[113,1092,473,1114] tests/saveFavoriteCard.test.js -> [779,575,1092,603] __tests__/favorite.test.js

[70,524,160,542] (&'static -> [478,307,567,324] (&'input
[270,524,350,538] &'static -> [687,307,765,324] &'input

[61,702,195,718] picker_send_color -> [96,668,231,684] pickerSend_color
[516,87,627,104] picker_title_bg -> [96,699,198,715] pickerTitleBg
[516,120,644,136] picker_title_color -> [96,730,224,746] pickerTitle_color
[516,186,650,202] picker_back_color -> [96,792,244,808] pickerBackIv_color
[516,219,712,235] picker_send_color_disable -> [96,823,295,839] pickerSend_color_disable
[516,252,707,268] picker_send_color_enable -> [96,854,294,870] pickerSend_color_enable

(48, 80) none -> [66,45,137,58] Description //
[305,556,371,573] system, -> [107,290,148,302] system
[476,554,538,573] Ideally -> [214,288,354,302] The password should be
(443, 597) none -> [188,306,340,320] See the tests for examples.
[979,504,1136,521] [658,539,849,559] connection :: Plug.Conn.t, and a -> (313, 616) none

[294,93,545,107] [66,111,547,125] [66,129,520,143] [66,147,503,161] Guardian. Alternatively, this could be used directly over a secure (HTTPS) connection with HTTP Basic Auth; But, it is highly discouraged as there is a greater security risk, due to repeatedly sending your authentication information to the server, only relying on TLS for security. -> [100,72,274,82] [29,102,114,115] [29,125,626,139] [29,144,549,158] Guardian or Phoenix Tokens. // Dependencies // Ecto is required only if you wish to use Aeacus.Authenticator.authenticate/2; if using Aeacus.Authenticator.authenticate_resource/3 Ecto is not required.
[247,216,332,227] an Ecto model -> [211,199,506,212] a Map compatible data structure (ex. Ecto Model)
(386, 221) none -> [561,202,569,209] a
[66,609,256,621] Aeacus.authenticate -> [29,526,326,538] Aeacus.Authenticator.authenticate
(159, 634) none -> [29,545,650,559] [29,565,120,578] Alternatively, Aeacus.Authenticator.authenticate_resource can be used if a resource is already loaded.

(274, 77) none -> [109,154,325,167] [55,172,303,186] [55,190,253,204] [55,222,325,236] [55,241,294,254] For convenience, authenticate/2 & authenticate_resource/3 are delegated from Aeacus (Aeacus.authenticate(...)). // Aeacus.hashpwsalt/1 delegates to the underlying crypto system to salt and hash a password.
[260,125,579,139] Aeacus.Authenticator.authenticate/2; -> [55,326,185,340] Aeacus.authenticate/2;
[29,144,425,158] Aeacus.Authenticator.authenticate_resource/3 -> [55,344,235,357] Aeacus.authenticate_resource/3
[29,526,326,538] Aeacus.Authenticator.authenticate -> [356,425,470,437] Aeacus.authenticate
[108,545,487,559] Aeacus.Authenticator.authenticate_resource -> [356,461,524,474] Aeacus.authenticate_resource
◆ ◆ ◆
Among the entries above, which lines include "used"? List them all.

**TASK ANSWER:**
[294,93,545,107] [66,111,547,125] [66,129,520,143] [66,147,503,161] Guardian. Alternatively, this could be used directly over a secure (HTTPS) connection with HTTP Basic Auth; But, it is highly discouraged as there is a greater security risk, due to repeatedly sending your authentication information to the server, only relying on TLS for security. -> [100,72,274,82] [29,102,114,115] [29,125,626,139] [29,144,549,158] Guardian or Phoenix Tokens. // Dependencies // Ecto is required only if you wish to use Aeacus.Authenticator.authenticate/2; if using Aeacus.Authenticator.authenticate_resource/3 Ecto is not required.
(159, 634) none -> [29,545,650,559] [29,565,120,578] Alternatively, Aeacus.Authenticator.authenticate_resource can be used if a resource is already loaded.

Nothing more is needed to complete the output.